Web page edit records
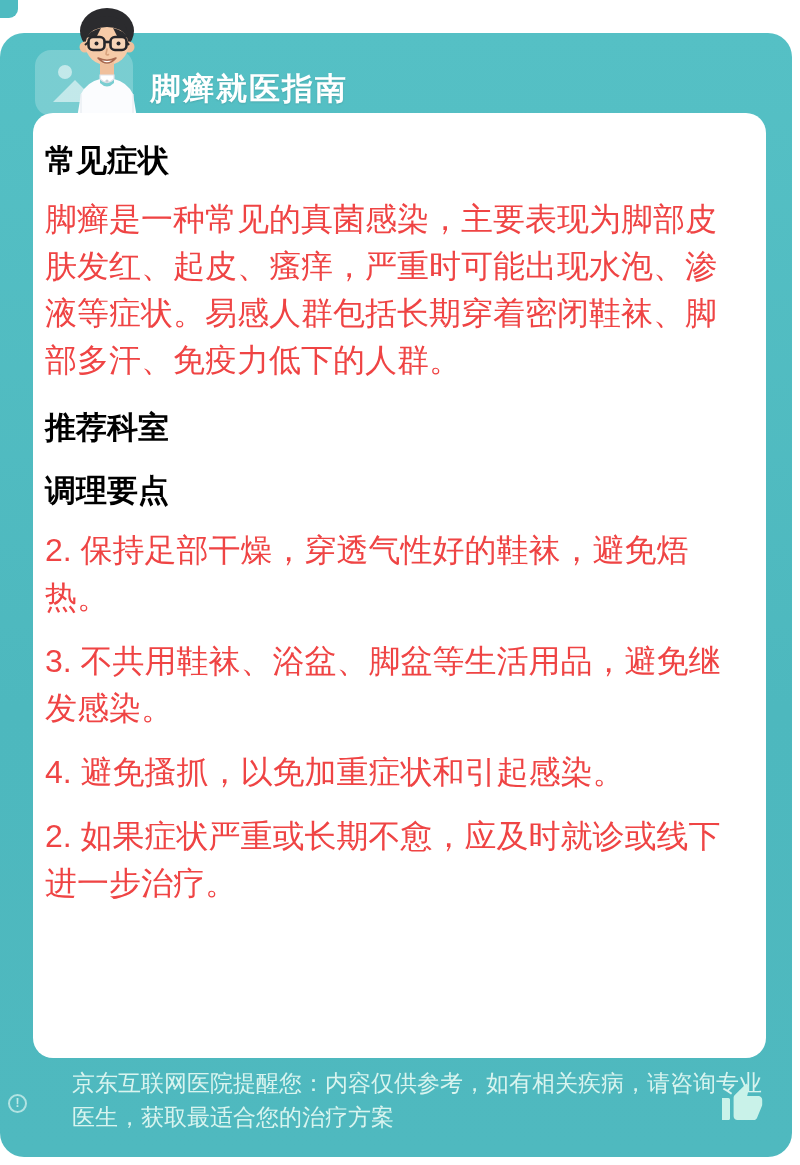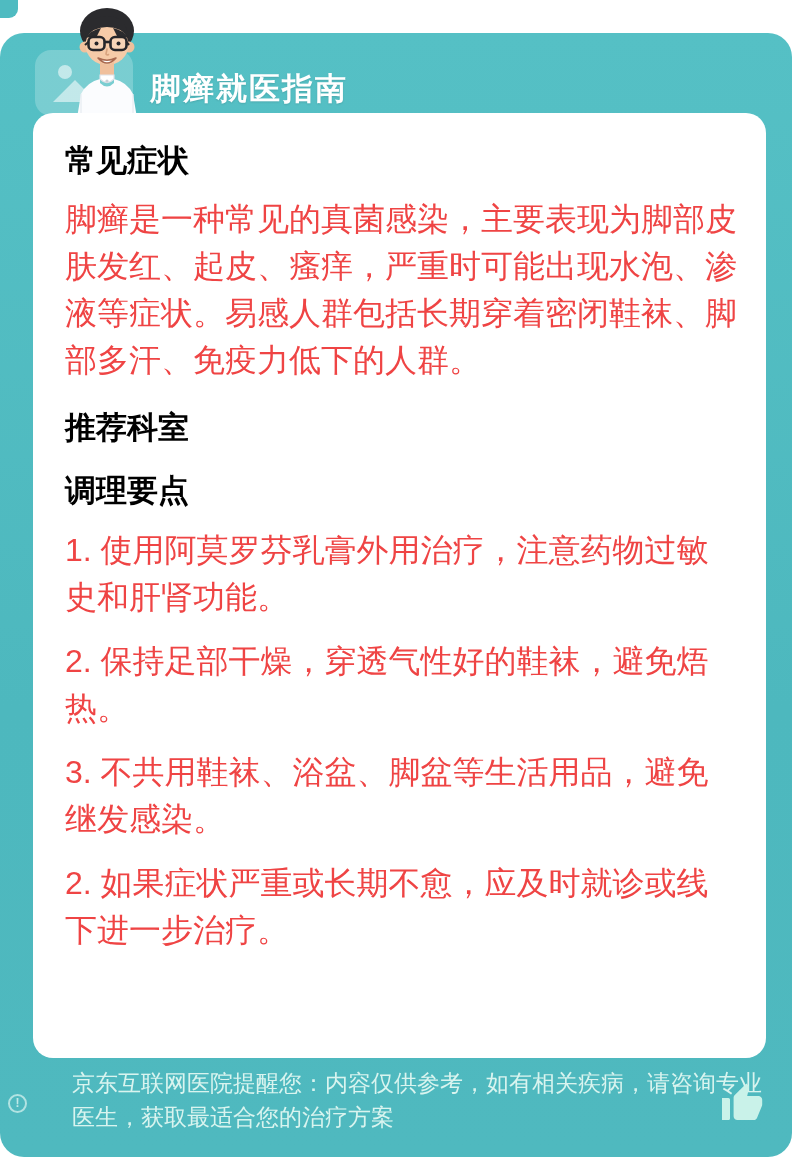--- a/index.html
+++ b/index.html
@@ -41,7 +41,7 @@
     position:absolute;left:33px;top:113px;width:733px;height:945px;
     background:#ffffff;border-radius:20px;
     box-sizing:border-box;
-    padding:4px 28px 0 32px;
+    padding:4px 28px 0 12px;
     z-index:5;
     overflow:hidden;
   }

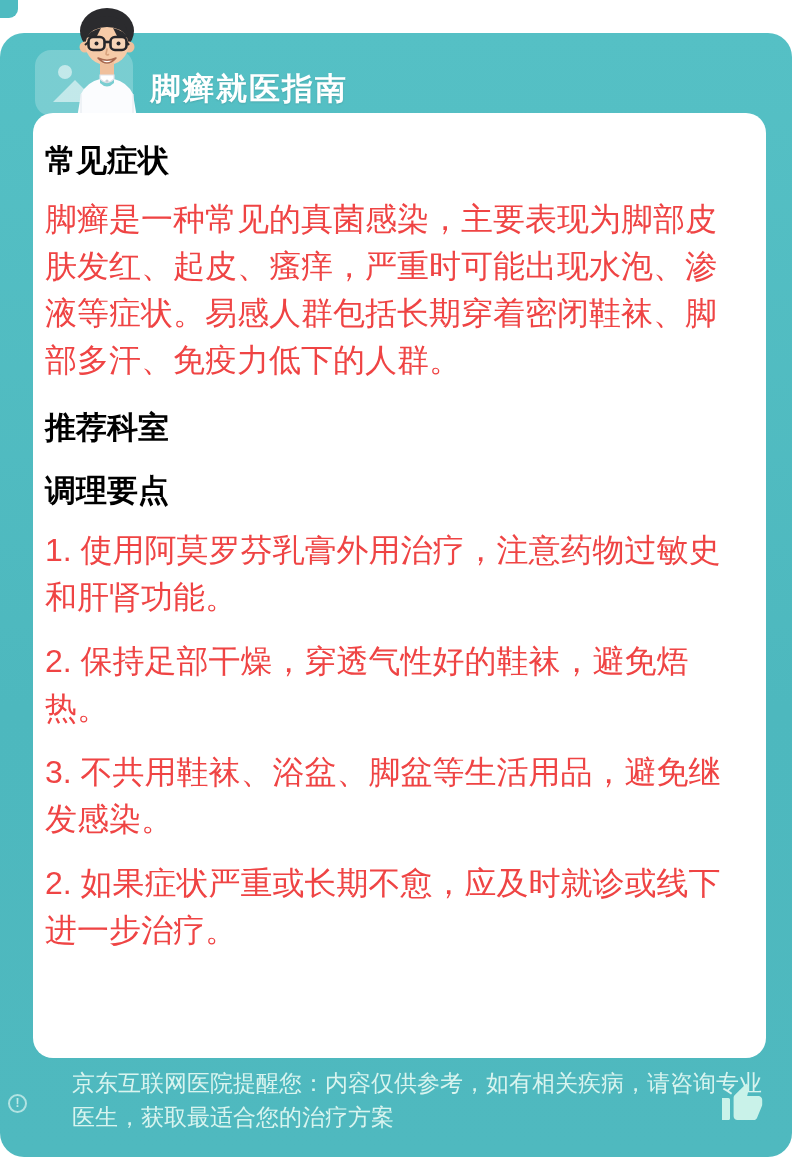--- a/index.html
+++ b/index.html
@@ -129,7 +129,6 @@
   <h2>推荐科室</h2>
 
   <h2>调理要点</h2>
-  <p class="care-item">1. 使用阿莫罗芬乳膏外用治疗，注意药物过敏史和肝肾功能。</p>
   <p class="care-item">2. 保持足部干燥，穿透气性好的鞋袜，避免焐热。</p>
   <p class="care-item">3. 不共用鞋袜、浴盆、脚盆等生活用品，避免继发感染。</p>
   <p class="care-item">2. 如果症状严重或长期不愈，应及时就诊或线下进一步治疗。</p>

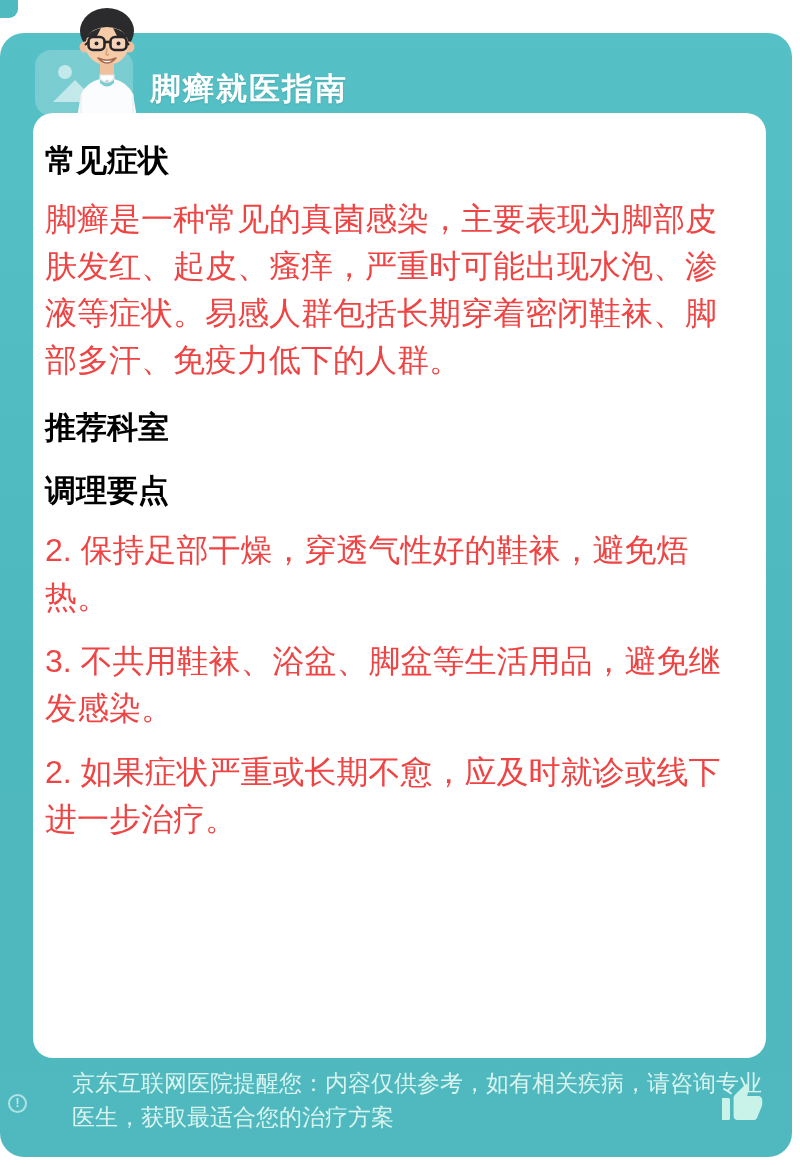--- a/index.html
+++ b/index.html
@@ -131,6 +131,7 @@
   <h2>调理要点</h2>
   <p class="care-item">2. 保持足部干燥，穿透气性好的鞋袜，避免焐热。</p>
   <p class="care-item">3. 不共用鞋袜、浴盆、脚盆等生活用品，避免继发感染。</p>
+  <p class="care-item">4. 避免搔抓，以免加重症状和引起感染。</p>
   <p class="care-item">2. 如果症状严重或长期不愈，应及时就诊或线下进一步治疗。</p>
 </div>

THE PROBLEM |
Output the span from the line with "-129,7 +129,6 @@" through the last line of the data, inclusive and exact, and omit every picture.

OUTPUT FOR THIS TASK |
@@ -129,7 +129,6 @@
   <h2>推荐科室</h2>
 
   <h2>调理要点</h2>
-  <p class="care-item">1. 使用阿莫罗芬乳膏外用治疗，注意药物过敏史和肝肾功能。</p>
   <p class="care-item">2. 保持足部干燥，穿透气性好的鞋袜，避免焐热。</p>
   <p class="care-item">3. 不共用鞋袜、浴盆、脚盆等生活用品，避免继发感染。</p>
   <p class="care-item">2. 如果症状严重或长期不愈，应及时就诊或线下进一步治疗。</p>

--- a/index.html
+++ b/index.html
@@ -131,6 +131,7 @@
   <h2>调理要点</h2>
   <p class="care-item">2. 保持足部干燥，穿透气性好的鞋袜，避免焐热。</p>
   <p class="care-item">3. 不共用鞋袜、浴盆、脚盆等生活用品，避免继发感染。</p>
+  <p class="care-item">4. 避免搔抓，以免加重症状和引起感染。</p>
   <p class="care-item">2. 如果症状严重或长期不愈，应及时就诊或线下进一步治疗。</p>
 </div>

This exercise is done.